_Material for this exercise_.
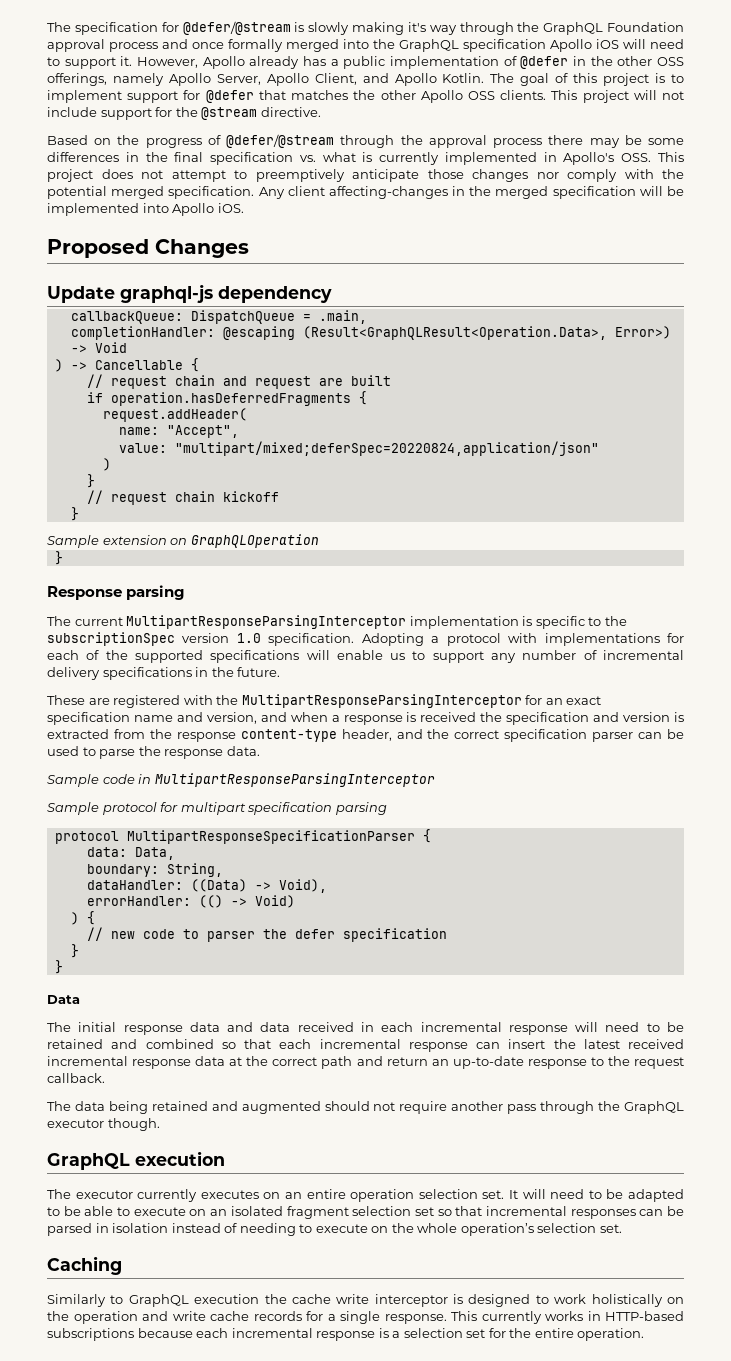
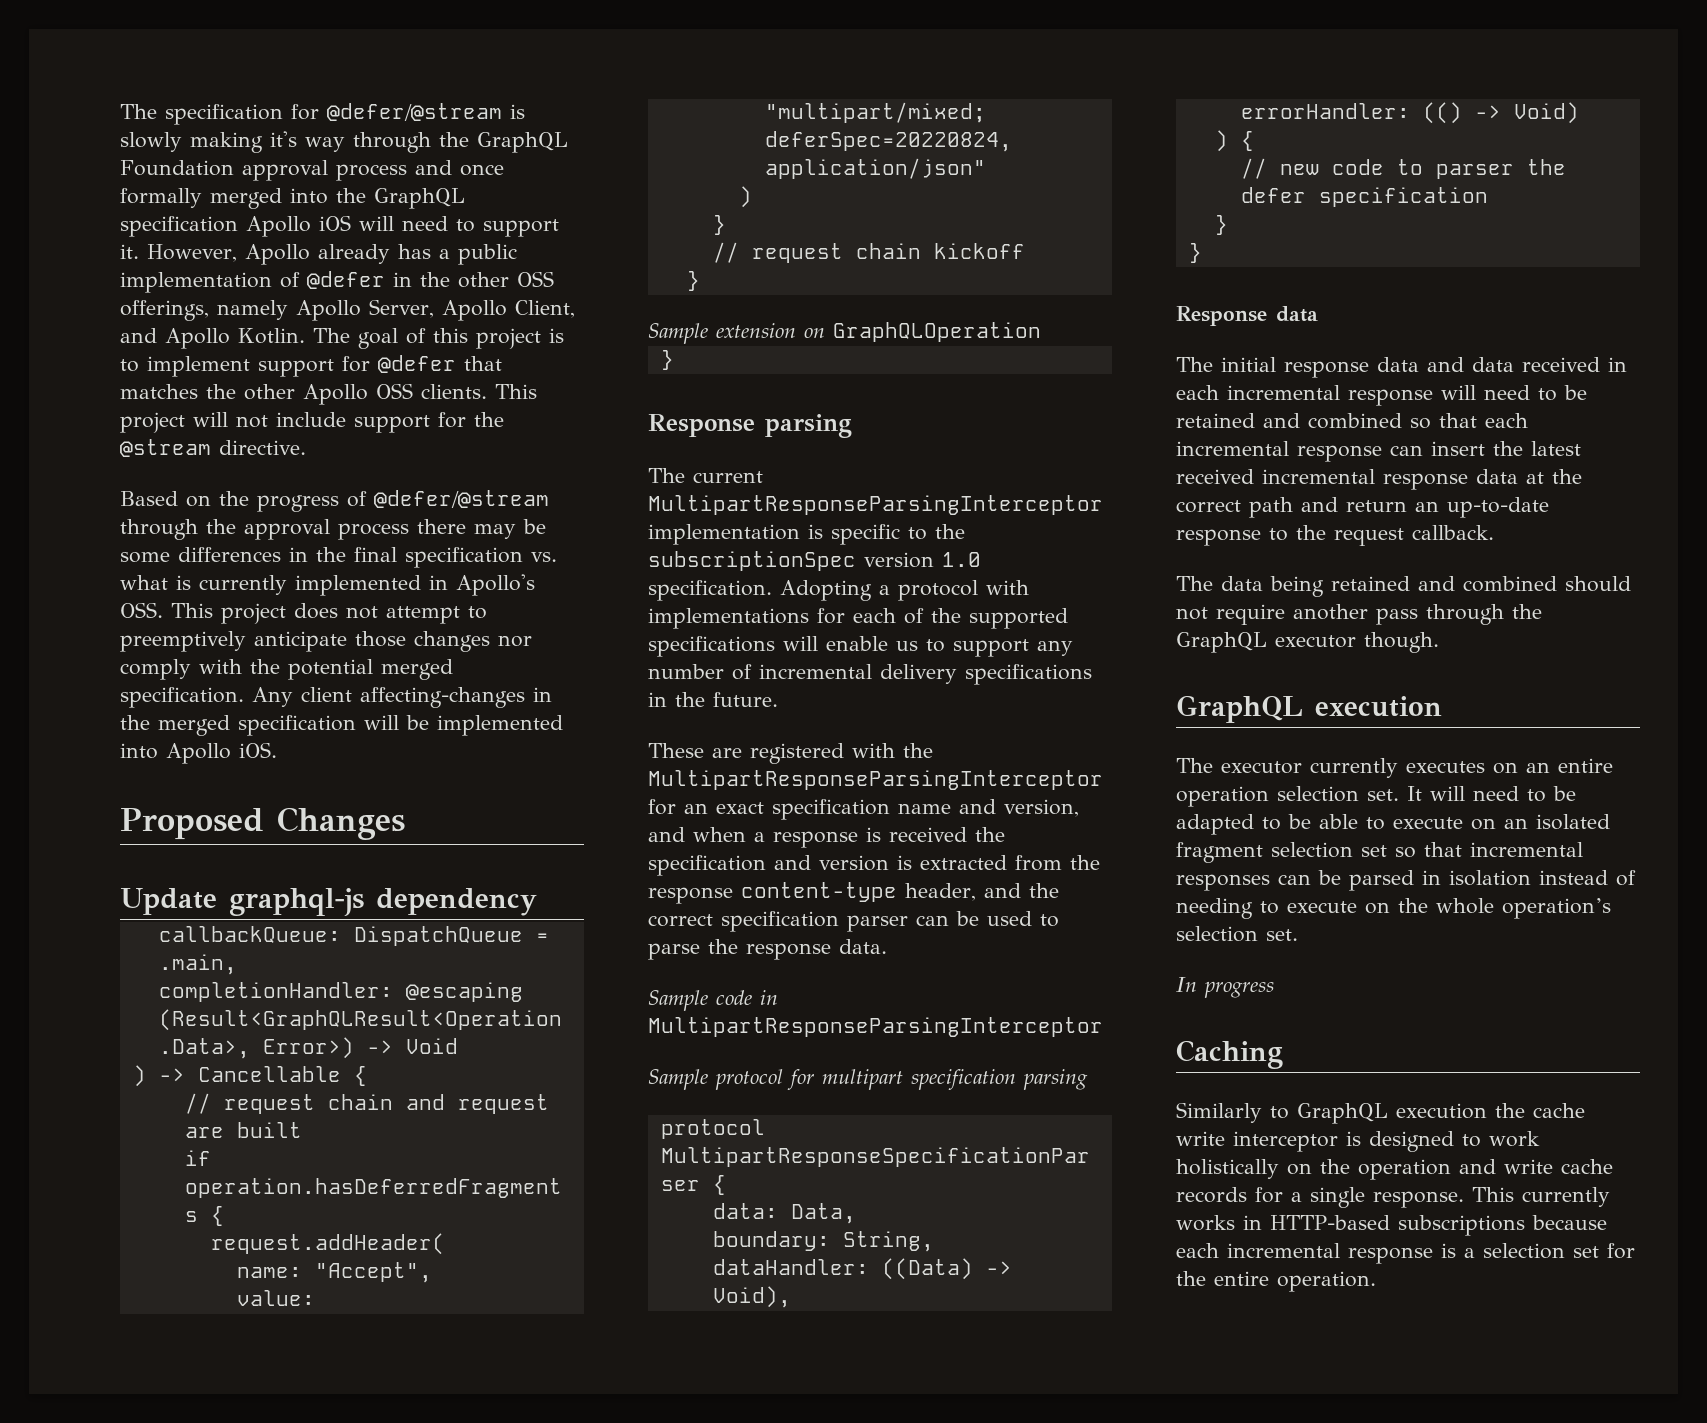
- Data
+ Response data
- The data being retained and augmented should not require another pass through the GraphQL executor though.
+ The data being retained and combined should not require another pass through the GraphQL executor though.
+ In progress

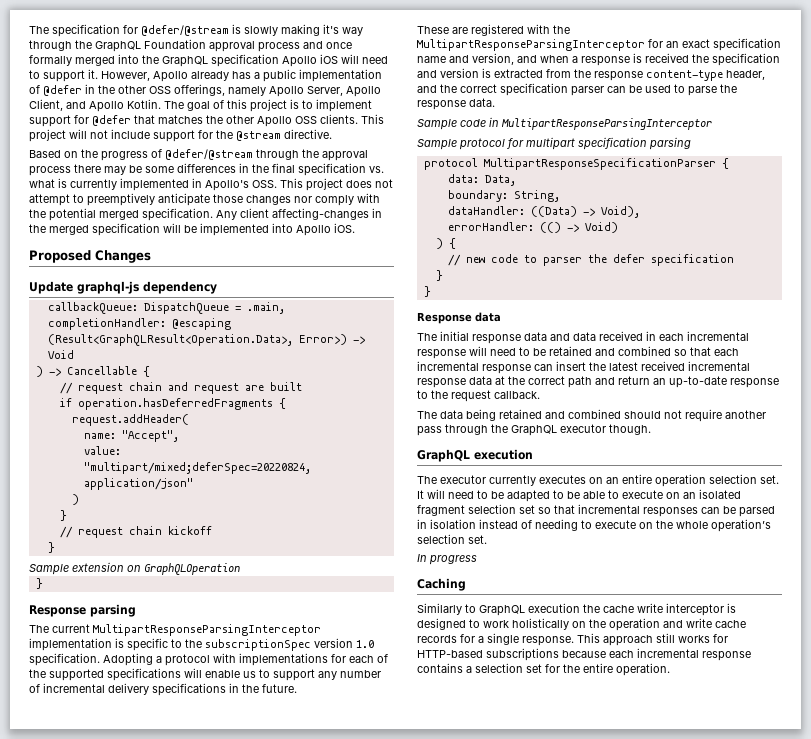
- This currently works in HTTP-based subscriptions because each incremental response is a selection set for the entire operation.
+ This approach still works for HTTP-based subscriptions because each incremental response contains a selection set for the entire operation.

==

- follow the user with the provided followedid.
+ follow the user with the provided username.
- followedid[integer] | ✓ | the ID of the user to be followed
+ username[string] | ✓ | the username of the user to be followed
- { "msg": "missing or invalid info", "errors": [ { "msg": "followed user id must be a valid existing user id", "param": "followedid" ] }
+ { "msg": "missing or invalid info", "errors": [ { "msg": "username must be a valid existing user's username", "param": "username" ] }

_Work to complete_.
Can you repeat, word for word, every line above from the one containing "the provided username." down to the one containing "valid existing user's", including both?

_Task solution_.
+ follow the user with the provided username.
- followedid[integer] | ✓ | the ID of the user to be followed
+ username[string] | ✓ | the username of the user to be followed
- { "msg": "missing or invalid info", "errors": [ { "msg": "followed user id must be a valid existing user id", "param": "followedid" ] }
+ { "msg": "missing or invalid info", "errors": [ { "msg": "username must be a valid existing user's username", "param": "username" ] }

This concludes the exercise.